(Material provided):

────────────────

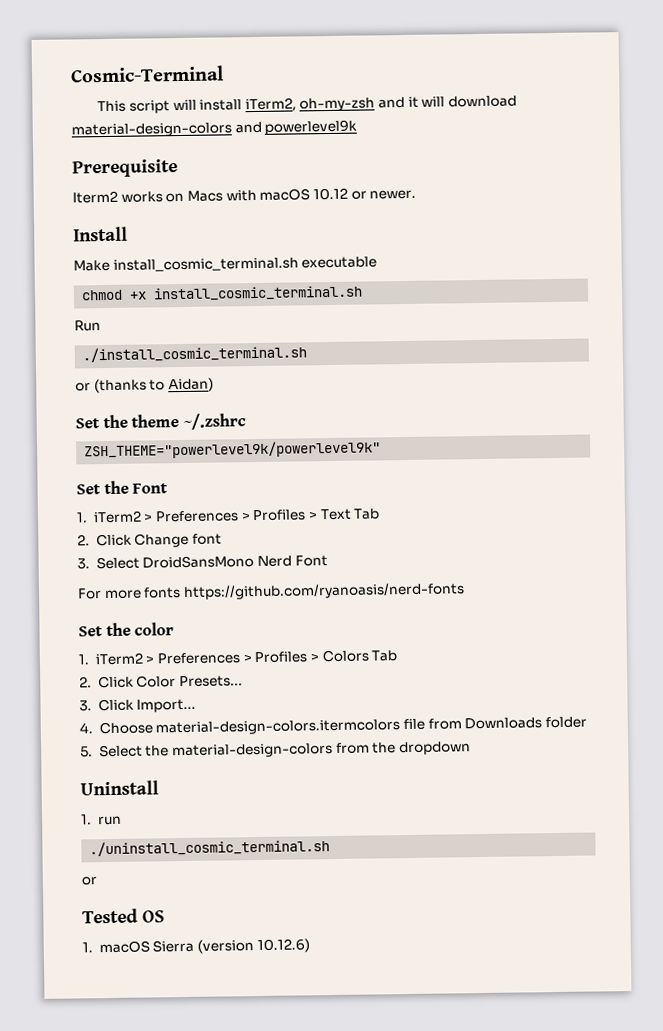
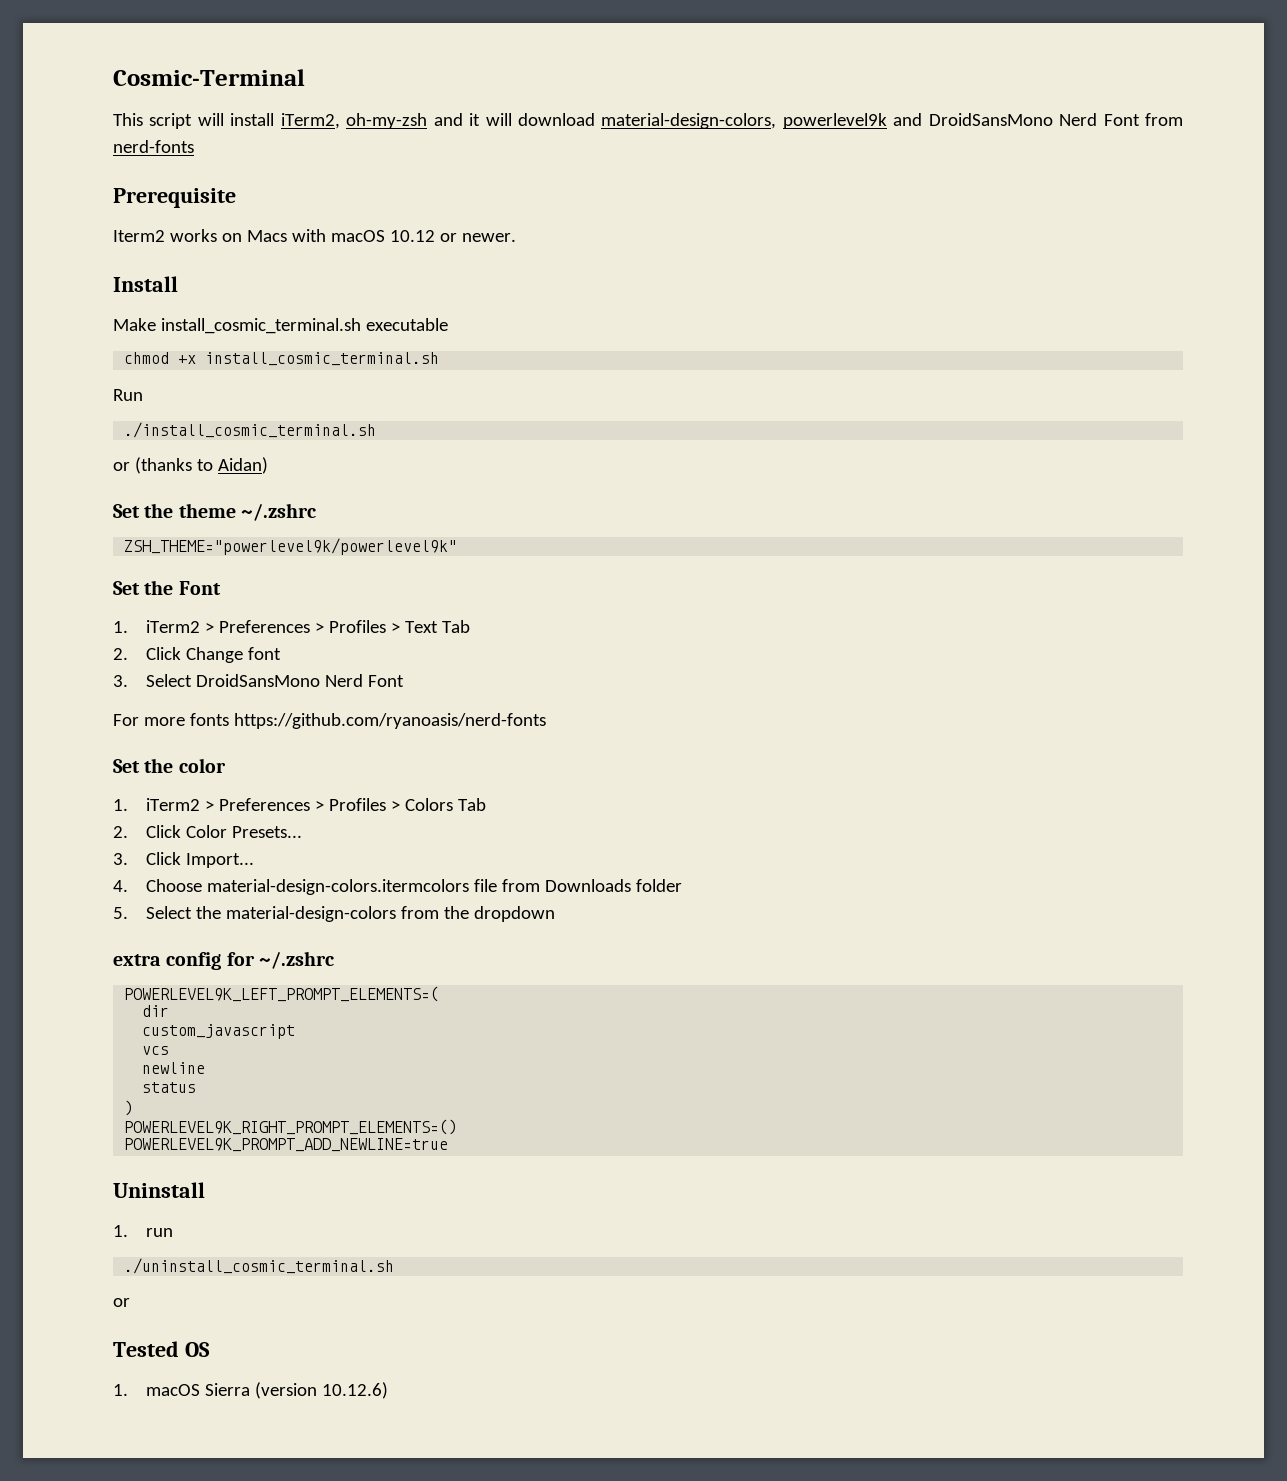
[71,119,358,138] material-design-colors and powerlevel9k -> [601,113,1183,129] [113,140,194,153] material-design-colors, powerlevel9k and DroidSansMono Nerd Font from nerd-fonts
(471, 748) none -> [113,951,335,970] [124,986,440,1002] [142,1005,170,1017] [142,1024,296,1039] [142,1046,170,1055] [142,1062,206,1074] [142,1082,197,1093] [124,1100,134,1116] [124,1119,458,1135] [124,1138,449,1152] // extra config for ~/.zshrc // POWERLEVEL9K_LEFT_PROMPT_ELEMENTS=( // dir // custom_javascript // vcs // newline // status // ) // POWERLEVEL9K_RIGHT_PROMPT_ELEMENTS=() // POWERLEVEL9K_PROMPT_ADD_NEWLINE=true

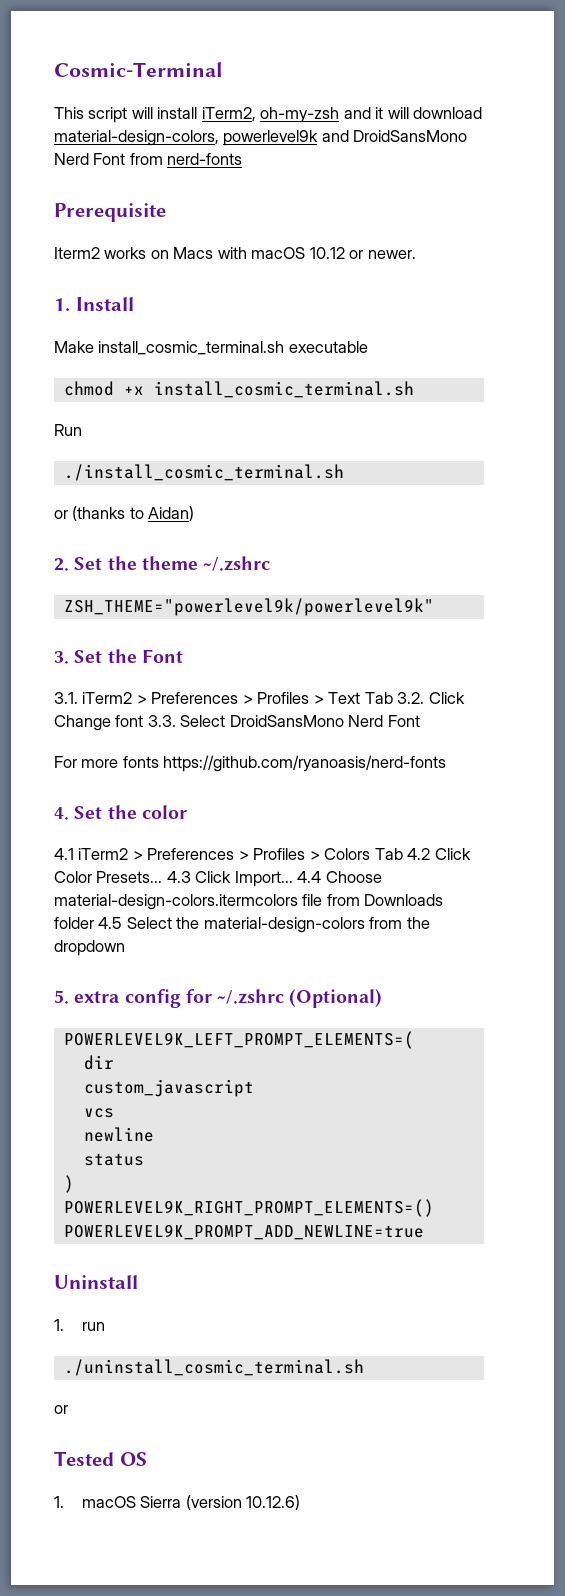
(516, 237) none -> [54,298,70,311] 1.
(268, 465) none -> [54,558,69,571] 2.
(458, 546) none -> [54,651,69,664] 3.
[113,621,128,633] 1. -> [54,692,78,704] 3.1.
[113,648,128,660] // 2. -> [397,692,425,704] 3.2.
[113,675,128,687] // 3. -> [147,715,176,727] 3.3.
(546, 721) none -> [54,807,69,820] 4.
[113,799,128,811] 1. -> [54,848,74,860] 4.1
[113,826,128,838] // 2. -> [407,848,431,860] 4.2
[113,853,128,865] // 3. -> [166,871,191,883] 4.3
[113,880,128,892] // 4. -> [297,871,322,883] 4.4
[113,907,128,919] // 5. -> [98,917,123,929] 4.5
(556, 914) none -> [54,990,69,1004] 5.
(335, 960) none -> [289,989,383,1008] (Optional)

────────────────

(What you will do): Quote, word for word, every line starting at the one that contains "(458, 546) none -> [54,651,69,664] 3." and ending with the final line of the entries.

(Response box):
(458, 546) none -> [54,651,69,664] 3.
[113,621,128,633] 1. -> [54,692,78,704] 3.1.
[113,648,128,660] // 2. -> [397,692,425,704] 3.2.
[113,675,128,687] // 3. -> [147,715,176,727] 3.3.
(546, 721) none -> [54,807,69,820] 4.
[113,799,128,811] 1. -> [54,848,74,860] 4.1
[113,826,128,838] // 2. -> [407,848,431,860] 4.2
[113,853,128,865] // 3. -> [166,871,191,883] 4.3
[113,880,128,892] // 4. -> [297,871,322,883] 4.4
[113,907,128,919] // 5. -> [98,917,123,929] 4.5
(556, 914) none -> [54,990,69,1004] 5.
(335, 960) none -> [289,989,383,1008] (Optional)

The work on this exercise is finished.